The “consumerisation” movement is shifting the sales process out of the control of the seller as enterprise buyers begin to mimic consumer shopping behaviours. With this shift, the value of the customer experience is now more important than cost to business and IT decision-makers.

These are among the findings of an Avanade survey on the changing sales process and buying patterns of business and IT decision-makers.

Other study highlights include:

* Customer experience now tops price as the most important factor in a buying decision by an enterprise decision-maker. Notably, business buyers are willing to pay up to 30% more for a product or service that offers an improved customer experience.

* Businesses no longer have control over information shared about their products or services. 61% of business decision-makers report third-party sites and feedback from business partners, industry peers or social channels is more important than conversations with a company’s sales teams when making a purchasing decision.

* To help navigate this change, companies are enlisting new people and departments to manage the customer experience. Compared to three years ago, customer support and call centres, IT and marketing are the leading groups now playing a larger role in the customer experience.

* 70% of respondents believe technology will mostly replace human interaction with customers in the next 10 years. Anticipating this change, businesses are making new technology investments, changing business processes and redesigning organizational roles. More than 80% of companies have changed at least one business process in the past three years to better interact with customers.

“The consumerisation of IT is dramatically transforming the traditional ways companies sell products and services to other businesses and consumers,” says Rudi Greyling, Avanade South Africa’s chief technology officer and Innovation lead.

“Businesses have lost control of the sales process, and B2B and B2C buying models are merging. It’s no longer business-to-business or business-to-consumer – it’s business-to-everyone. Those businesses that embrace today’s complicated customer relationships are creating longer-term and more lucrative relationships with customers.”

This new global study builds on findings from Avanade’s “Work Redesigned” research conducted in January 2013. Progressive companies are changing business processes to adapt to a new style of work influenced by mobile devices, collaboration tools and social technologies.

In this latest survey, Avanade found that businesses are changing processes to embrace the new business buyer and by increasing customer sales and support technologies (44% globally against 24% in South Africa (SA)), increasing the number of employees interacting with customers (40% globally versus SA 47%) and adding automation to the sales process (32% globally versus 29% in SA).

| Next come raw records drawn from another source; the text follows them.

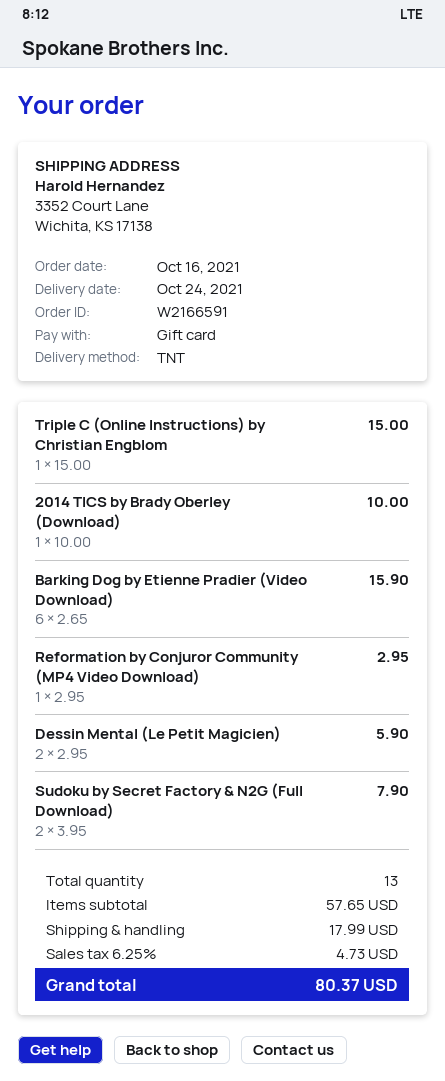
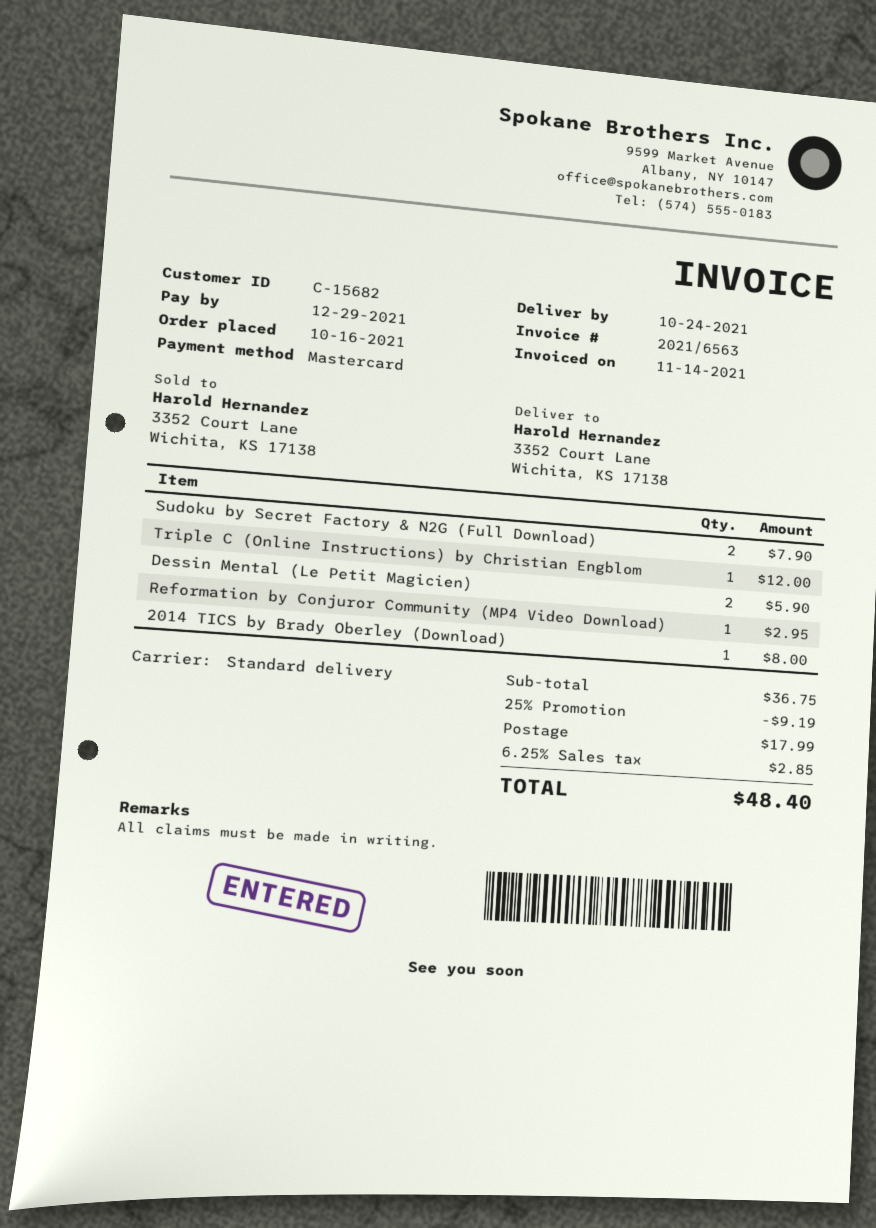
payment method: gift card -> Mastercard
shipping method: TNT -> standard
Triple C (Online Instructions) by Christian Engblom: 1 for 15.00 -> 1 for 12.00
2014 TICS by Brady Oberley (Download): 1 for 10.00 -> 1 for 8.00
Barking Dog by Etienne Pradier (Video Download): 6 for 15.90 -> none
subtotal: 57.65 -> 36.75
discount: none -> 25% = 9.19
tax: 6.25% = 4.73 -> 6.25% = 2.85
total: 80.37 -> 48.40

This ultimately reveals that South Africa is lagging slightly behind this trend in applying technology to increase customer sales.

There are business benefits to making these changes. The research shows that businesses investing in technology to support better customer service and modifying internal roles are seeing positive results.
Specifically, the companies making these changes are experiencing increases in customer loyalty (61% globally versus 57% in SA), revenues (60% globally versus 86% in SA) and customer base (60% globally versus 64% in SA).

“This just shows the huge potential in revenue for South Africa businesses if they invest in technology to support better customer service,” adds Greyling.